Any increase in British visitors will be matched by a reported increase in the number of mortgage applications. Make no mistake, it is every bit as expensive as you are warned it will be. More so, actually. It makes motorway service stations look like charity shops. How much should a lunch-time cheeseburger, fries and bottle of water cost you? Did I hear someone suggest ten of our finest British pounds? Why, you would be right, sir.

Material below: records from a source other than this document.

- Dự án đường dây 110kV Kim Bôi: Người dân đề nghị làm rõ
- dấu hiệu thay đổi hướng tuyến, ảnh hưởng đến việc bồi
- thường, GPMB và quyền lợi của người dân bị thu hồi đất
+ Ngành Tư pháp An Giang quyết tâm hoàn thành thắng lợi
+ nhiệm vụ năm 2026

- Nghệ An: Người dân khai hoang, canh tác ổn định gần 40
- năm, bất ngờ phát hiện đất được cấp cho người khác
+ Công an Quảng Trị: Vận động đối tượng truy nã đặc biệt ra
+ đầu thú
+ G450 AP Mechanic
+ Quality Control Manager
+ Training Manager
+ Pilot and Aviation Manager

And the other costs are equally appalling, be it food, drink, ice cream, gifts or small necessities. The place is capitalism red in tooth and claw. With a captive audience (like the motorway service stations), they pick a number out and charge it. This is not a complete rant against capitalism, but marks what unrestrained sin can do. Not that laws can make people good, but if there is no competition present to rein things in, sometimes there need to be other constraints. Of course, there won’t be any restrictions on the Mickey Mouse Empire while it rakes in so many Euros for France. And yes, this is small fry compared with far more pressing needs in the world. It’s just one example of what happens when greed runs rampant. No jokes about bankers, please.

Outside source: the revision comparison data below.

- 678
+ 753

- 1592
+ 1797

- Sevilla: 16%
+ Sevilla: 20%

I also found the behaviour of the French interesting. Like any culture, the dominant characteristics were both good and bad. The hôtel staff couldn’t have been more obliging. On the other hand, many of the punters flouted the smoking bans and shoved anyone out of the way, children included, to get on a bus. I know it’s said that queuing is a peculiarly British thing, but to me it enshrines a value about fairness and equality. I know too you could make similar credit and debit remarks about we Brits, and that none of these statements should be taken as blanket criticisms, as if one could stereotype everyone. However, it remains curious to me that certain positive and negative traits exhibit themselves within a culture. Maybe Pam BG could shed some Girardian light on this?
In one park there is a statue of Walt Disney and Mickey Mouse holding hands. Beneath it is a plaque with some words from Michael D Eisner, who was Chief Executive of Disney when the Paris operation was opened in 1992. Eisner says that the company wanted to set up a park in Europe, because it was European folk tales that had originally inspired Walt. It was therefore a ‘coming home’ of sorts.
That is at least to some extent true – think Pinocchio or Peter Pan, for example. I’m not sure how they justified their expansion to Japan, mind you!
However, one thing you inevitably can’t escape in Disneyland is the notion of story and narrative. In the Frontierland section, you realise how Disney used to tell a story of the Wild West that wasn’t sensitive to Native Americans. But it’s OK, because then they discovered Pocahontas. On the ride called ‘It’s A Small, Small World’, you travel on a boat past models of children from all around the world in their different costumes and cultures, all singing the song after which the ride is named. It becomes a narrative: everywhere, around the world, however different we are, we are really all the same underneath. (To which the Christian wants to answer both ‘yes’ and ‘no’, I think.)
It reminded me of the importance of story. So many live by a big story, be it the ones told by capitalism, communism, Islam or Christianity. Others – fearing the postmodern suspicion that these stories are power-plays to include the privileged and exclude others – choose instead to populate their lives with little segments from here and there. But the privilege of the Christian witness or preacher is to help locate people in the story of God – the story of God’s redeeming, sacrificial love, which because it is sacrificial is not a power-play. God finds each one of us and places us in his dramatic, epic story of love. We then become facilitators, under the guidance of the Holy Spirit, to do the same. What a privilege.